I have also almost perfected a purely open-source workflow on Linux with scope for lots of automation – the only areas of manual intervention were setting the initial RAW conversion profile in RawTherapee and the collation of images into groups in order to run blending in batch.

After a while, inevitably, it was simply becoming too computationally intensive to be upscaling and blending images in post, so I bought an Olympus Pen-F with a view to using its high-resolution mode, pushing the sub-pixel realignment into hardware. That worked, and I could enjoy two custom setting presets (one for HDR and allowing walk-around shooting with upscaling, one for hi-res mode on a tripod), albeit with some limitations – no more than 8s base exposure (hence exposure times being quoted as “8x8s”), no smaller than f/8, no greater than ISO 1600. For landscape, this is not always ideal – what if 64s long exposure doesn’t give adequate cloud blur, or falls between one’s ND64 little- and ND1000 big-stopper filters? What if the focal length and subject distance require f/10 for DoF?

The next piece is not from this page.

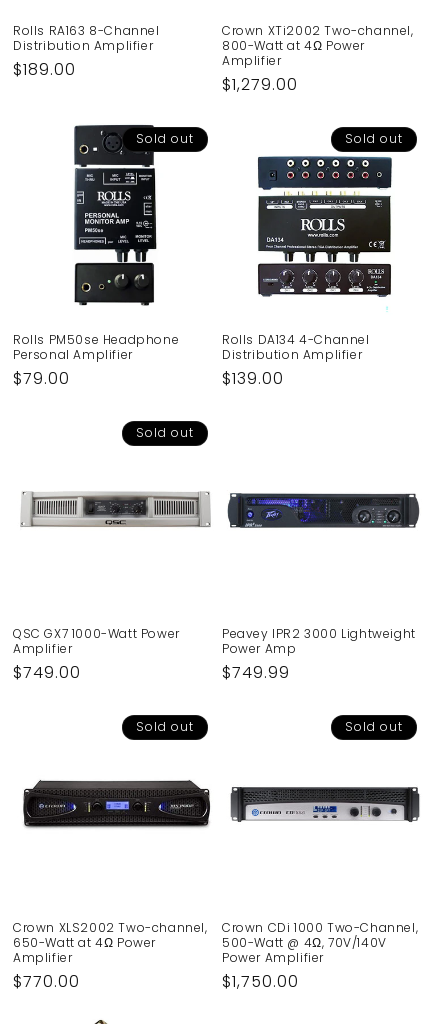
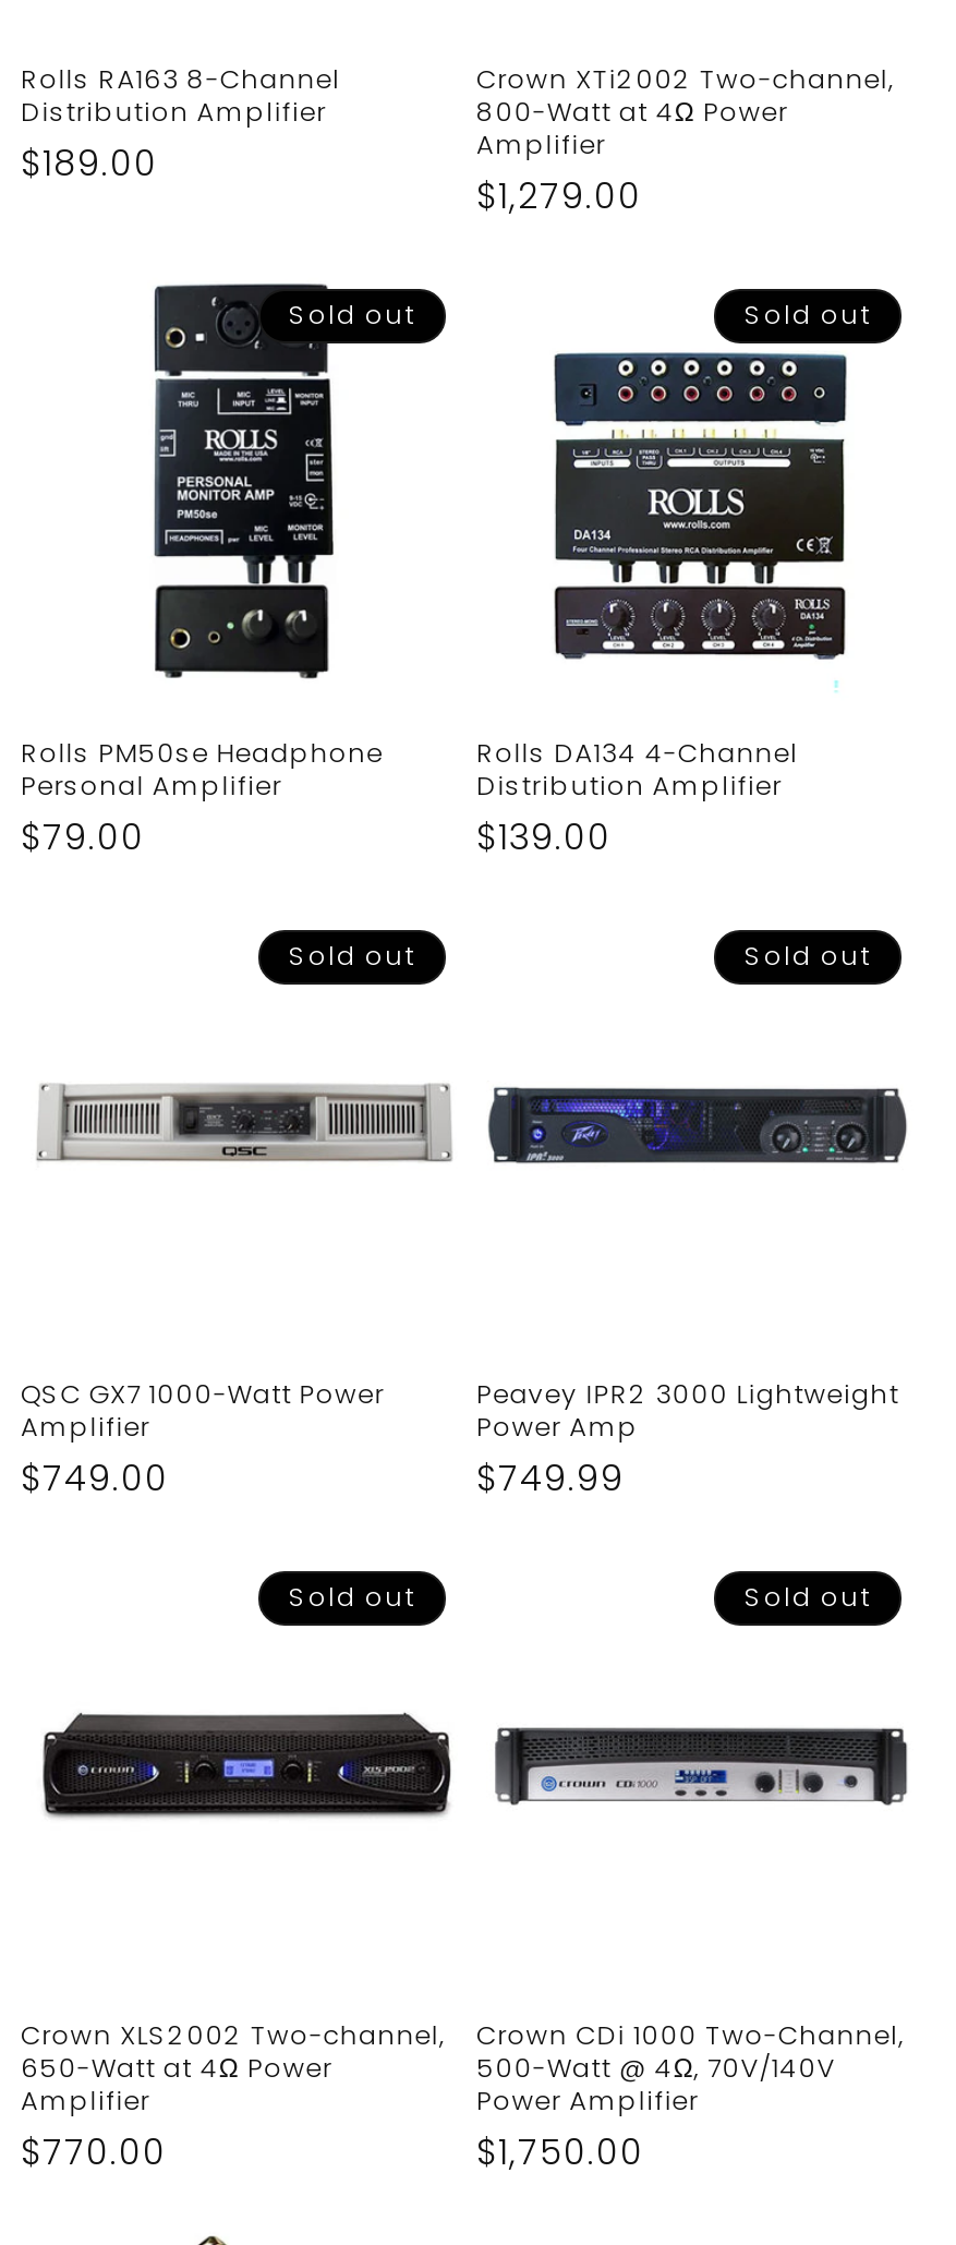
none -> [745,937,871,974] Sold out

All that changed when I swapped all the Olympus gear for a Pentax K-1 a couple of weekends ago. Full-frame with beautiful tonality – smooth gradation and no noise. A quick test in the shop and I could enable both HDR and pixel-shift mode and save RAW files (.PEF or .DNG) and in the case of pixel-shift mode, was limited to 30s rather than 8s – no worse than regular manual mode before switching to bulb timing. And 36 megapixels for both single and multi-shot modes. Done deal.

One problem: I spent the first evening collecting data, er, taking photos at a well-known landscape scene, came home with a mixture of RAW files, some of which were 40-odd MB, some 130-odd MB; so obviously multiple frames’ data was being stored. However, using RawTherapee to open the images – either PEF or DNG – it didn’t seem like the exposures were as long as I expected from the JPEGs.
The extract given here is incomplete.